Do most insurances cover it?

SPEAKER_07

So most insurances would cover an annual hearing test. When it comes to hearing devices, the vast majority of insurance, well, Medicare does not cover hearing devices in any capacity. Most secondary insurances or AARP plans do offer different benefits. Okay? It's mostly a discount program rather than insurances just covering your hearing devices like they would do your visit at your orthopedist. But there's different plans, there's different offers. I would say the vast majority of insurances offer some kind of discount. That's what happens, generally speaking, with hearing loss. Obviously, we're all trying and hoping and working hard to get insurance to pick up more of a benefit and cover hearing aids more because we find from our studies more and more how important your hearing is to your general health. So, yeah. Other questions?

SPEAKER_04

Can constant noise affect your hearing, such as I I grew up with Lair condition, so I had an offstand on a fan by my side.

SPEAKER_07

Is that a reason for noise exposure would only affect your hearing negatively if it's over 90, 85 to 90 dB decibels. If it's a low noise, I would say generally speaking would probably not affect your hearing or damage your hearing. That's why, in fact, now more and more we have OSHA, the federal agency that kind of protects for people that work in loud industries like pilots or you know military, all those. There's certain rules and regulations that you have to follow. But if people are in loud noises for more than 15 minutes at 90 decibels, they are required to wear ear protection to protect their hearing. And they get tested every year to make sure that there's no hearing loss that's related to your exposure to loud sounds. That's a good question. So I have a question. Yes.

SPEAKER_08

Oh, um, so I had a question about um the loud noises and hearing loss over time. So so if you um so if you're exposed to loud noises on a regular basis, say as a teenager, the hearing loss may not show up until like late middle age or something like that.

SPEAKER_07

Yes, so this is how it generally works. If you have noise exposure, I tell this to the patients all the time. In my questionnaire, I ask patient history of noise exposure, and somebody would say, Well, yeah, but I was a teenager working in a farm, you know. And I'm like, well, if the noise is really loud for an extended period of time, even if you were 16 years old, that would still damage your ear. Here's the trick it doesn't show up later, it's been there all along. But as we grow older, what did I say about the brain?

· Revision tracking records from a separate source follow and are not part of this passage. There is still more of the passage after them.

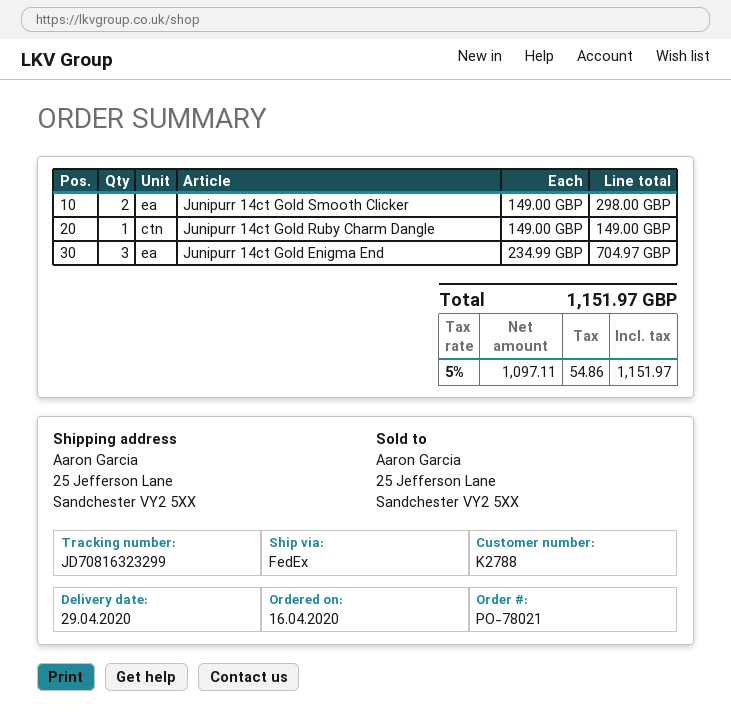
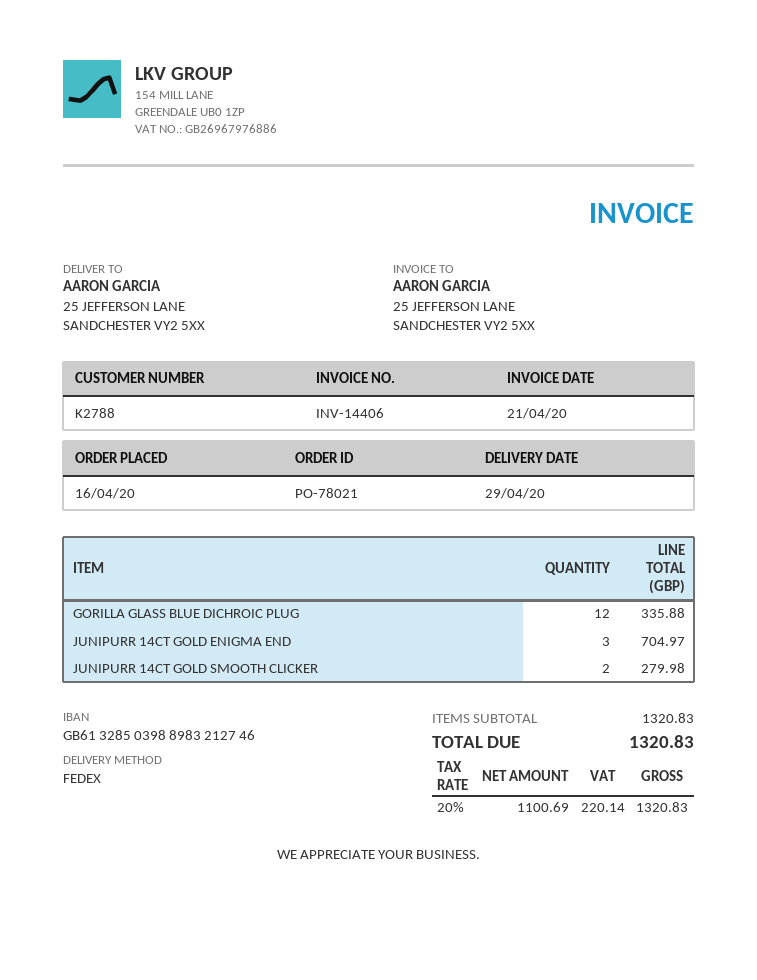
Junipurr 14ct Gold Smooth Clicker: 2 for 298.00 -> 2 for 279.98
Junipurr 14ct Gold Ruby Charm Dangle: 1 for 149.00 -> none
GORILLA GLASS BLUE DICHROIC PLUG: none -> 12 for 335.88
net: 1097.11 -> 1100.69
tax: 5% = 54.86 -> 20% = 220.14
total: 1151.97 -> 1320.83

It becomes much harder for the brain to fit in the pieces, and that's when people finally say, Oh wow, yes, I'm struggling. Something has happened that I'm not hearing well. So your loss has been there all along, but when you're young, your brain is much better equipped to kind of fill in and compensate for it, and then as we grow older and things kind of start to decline and slow down, that's when you really become more aware of the fact that hey, I'm not hearing as well, and you need so much more effort to be able to hear clearly. Does that answer your question? Yes. Sorry, yes.

SPEAKER_00

Um, I had an audio screen a couple of years ago. Uh huh. I don't even remember what audio company I went to for the screen. Uh-huh. The screening uh was very possible, just one sound. Okay. Yeah, so they didn't talk uh hearing. They said me on my wife said, you're fine, but they they said this is we're establishing a base. Correct, correct. Uh is is that something I can if I can find out who I went to, get that information.

SPEAKER_07

Yes, and bring it to us. Yes. So as it says in here, our um hearing tests are free. You make an appointment, we test your hearing. If you have a baseline from somewhere else, it would be great because now we can compare what your progression is. But if you can't find it, then tell patients it's okay. Because we can't really change what it was. We're gonna test you today, we're gonna start today, find out where you're at, what you're looking at. If you have hearing loss that's significant, then we'll get you help. If you're still good, we have a baseline with us, and then we kind of follow you every year from there. Absolutely. Other questions? You guys are quite much.

SPEAKER_04

Yes, sir. I have one question. Uh huh. If you're a heavy relaxer, do you recommend open counter medication for that heavy laxer?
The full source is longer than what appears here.